Calculate significant S* score thresholds
Input
To determine the significance of S* scores, users should use data from simulations. Users need to provide data from a simulated dataset (e.g. gravel_asn_scale_60k.simulated.data) for building a generalized additive model to predict the expected S* score under a demographic model without introgression. This file can be created with the command sstar quantile
or the sstar
pipeline sstar.snake in sstar-analysis. In the simulation, S* is calculated for a given number of SNPs per window and a given recombination rate. For each value of number of SNPs (or a grid of values in case both number of SNPs and recombination rate are used), the simulation should be of succifient scale (e.g. simulating 20,000 windows), of the same window size used for calculating S* in real data (e.g. 50kbp), and with the same number of individuals used in real data.
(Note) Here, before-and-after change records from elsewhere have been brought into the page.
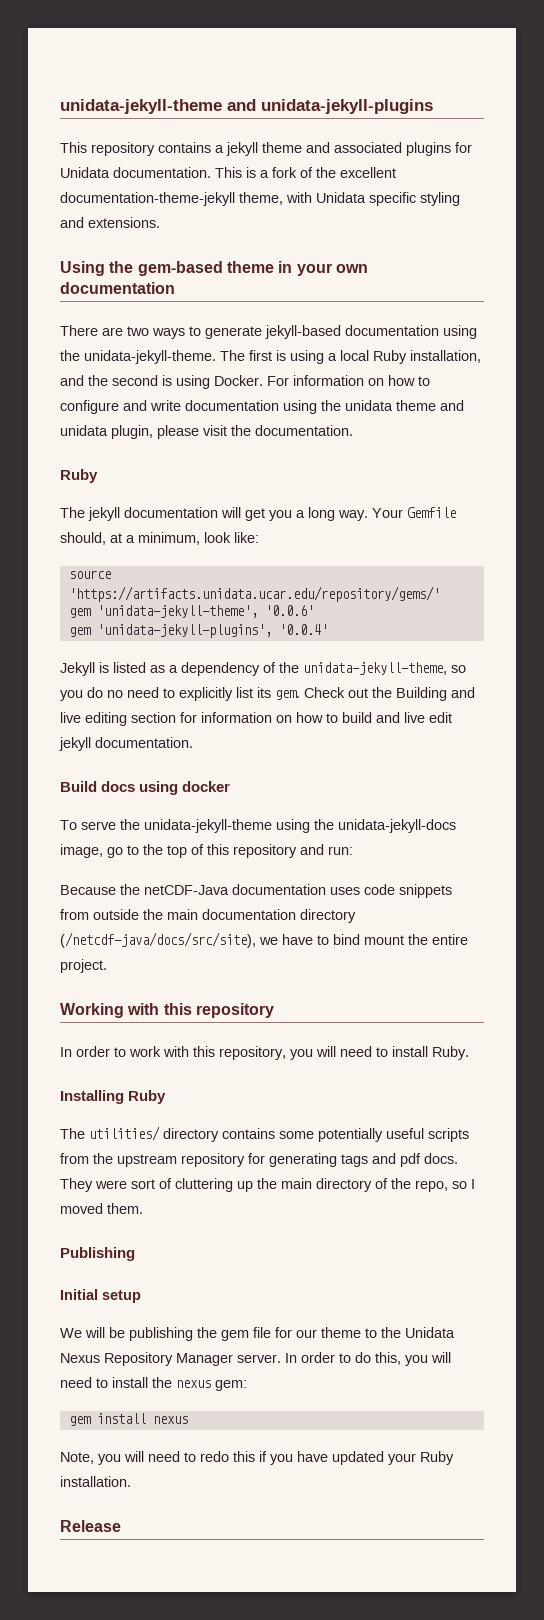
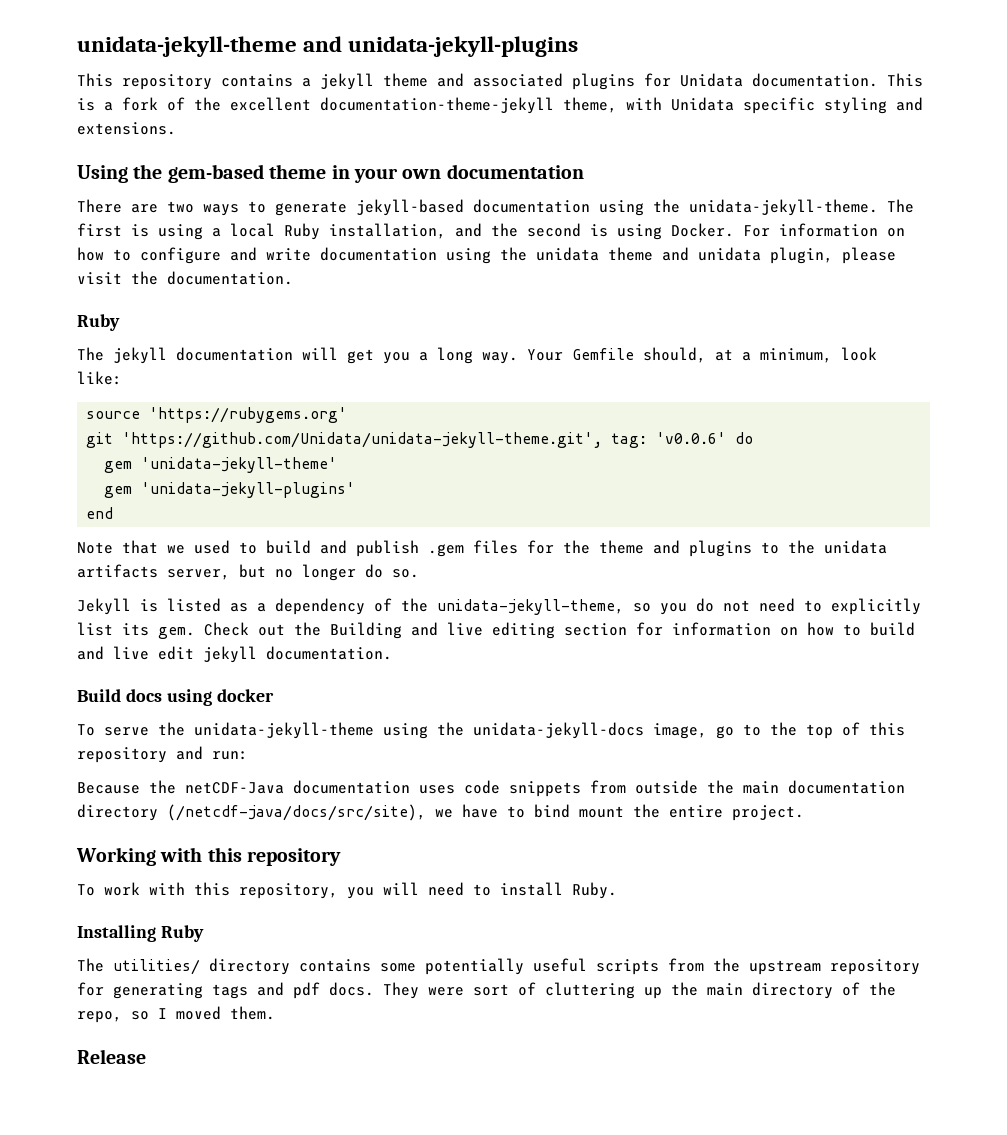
- source 'https://artifacts.unidata.ucar.edu/repository/gems/'
- gem 'unidata-jekyll-theme', '0.0.6'
- gem 'unidata-jekyll-plugins', '0.0.4'
+ source 'https://rubygems.org'
+ git 'https://github.com/Unidata/unidata-jekyll-theme.git', tag: 'v0.0.6' do
+ gem 'unidata-jekyll-theme'
+ gem 'unidata-jekyll-plugins'
+ end
+ Note that we used to build and publish .gem files for the theme and plugins to the unidata artifacts server, but no longer do so.
- Jekyll is listed as a dependency of the unidata-jekyll-theme, so you do no need to explicitly list its gem.
+ Jekyll is listed as a dependency of the unidata-jekyll-theme, so you do not need to explicitly list its gem.
- In order to work with this repository, you will need to install Ruby.
+ To work with this repository, you will need to install Ruby.
- Publishing
- Initial setup
- We will be publishing the gem file for our theme to the Unidata Nexus Repository Manager server. In order to do this, you will need to install the nexus gem:
- gem install nexus
- Note, you will need to redo this if you have updated your Ruby installation.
An example for the simulated dataset (using the software ms) is below:
S*_score | SNP_number | quantile | log(local_recomb_rate) |
---|---|---|---|
0 | 10 | 0.8 | -7.7500000013365 |
The meaning of each column:
- The S*_score column is the S* score at a given quantile (column 3), in a simulated dataset for a given number of SNPs (column 2) and recombination rate (column 4).
- The SNP_number column is the number of SNPs defined to occur within all windows of a simulated dataset for which quantiles and S* scores are obtained.
- The quantile column is the quantile at which the S* score in column 1 is observed in the simulated dataset
- The log(local_recomb_rate) column is the logarithm of the local recombination rate of a simulated dataset.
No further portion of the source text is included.